● MATERIAL PROVIDED
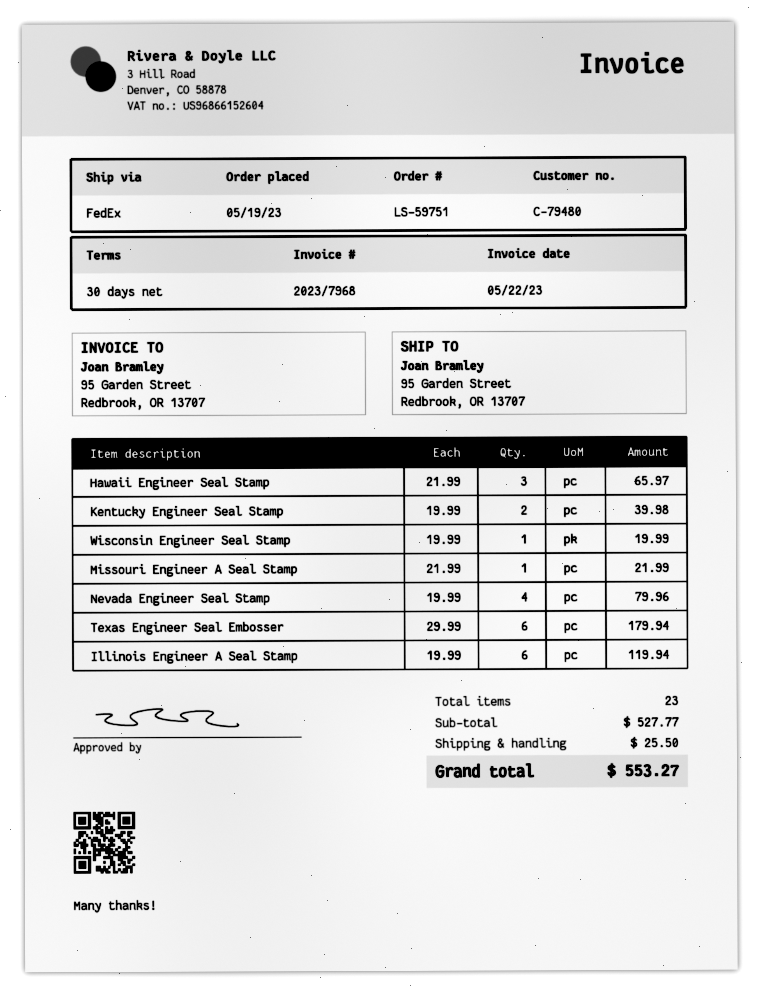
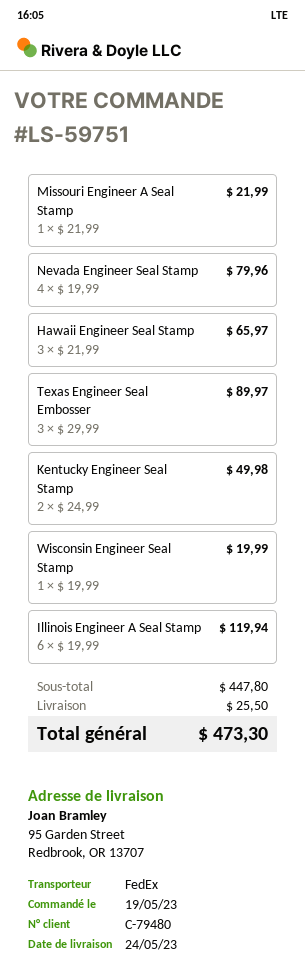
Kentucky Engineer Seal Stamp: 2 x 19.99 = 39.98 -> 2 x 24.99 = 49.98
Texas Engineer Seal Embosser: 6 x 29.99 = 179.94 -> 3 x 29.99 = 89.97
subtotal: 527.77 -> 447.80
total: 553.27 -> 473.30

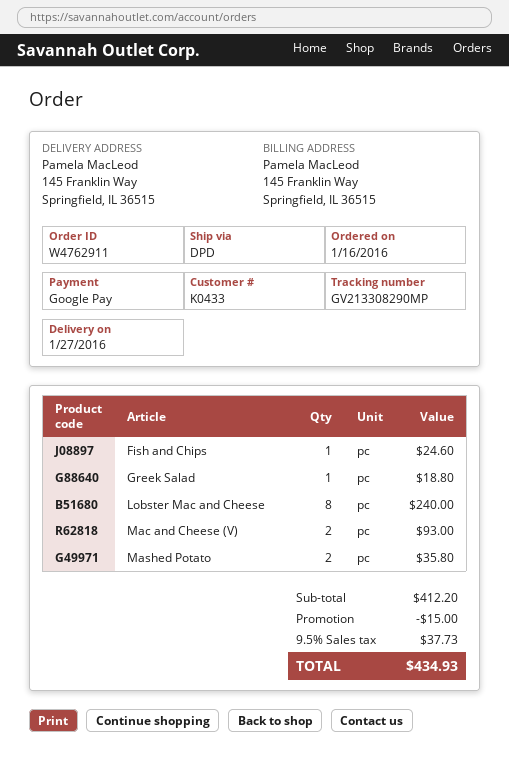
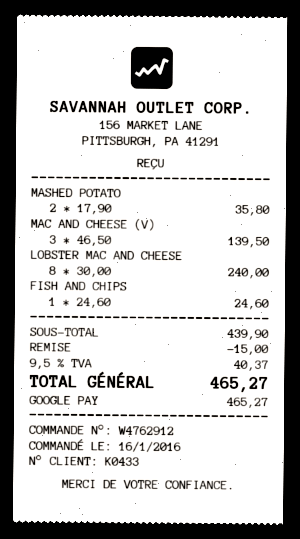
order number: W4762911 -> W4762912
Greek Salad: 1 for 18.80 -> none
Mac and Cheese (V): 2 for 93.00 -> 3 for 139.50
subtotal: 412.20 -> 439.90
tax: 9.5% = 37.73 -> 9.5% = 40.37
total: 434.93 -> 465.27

● TASK DESCRIPTION
Restate the data above exactly, stripping out each image.

● TASK RESPONSE
Kentucky Engineer Seal Stamp: 2 x 19.99 = 39.98 -> 2 x 24.99 = 49.98
Texas Engineer Seal Embosser: 6 x 29.99 = 179.94 -> 3 x 29.99 = 89.97
subtotal: 527.77 -> 447.80
total: 553.27 -> 473.30

order number: W4762911 -> W4762912
Greek Salad: 1 for 18.80 -> none
Mac and Cheese (V): 2 for 93.00 -> 3 for 139.50
subtotal: 412.20 -> 439.90
tax: 9.5% = 37.73 -> 9.5% = 40.37
total: 434.93 -> 465.27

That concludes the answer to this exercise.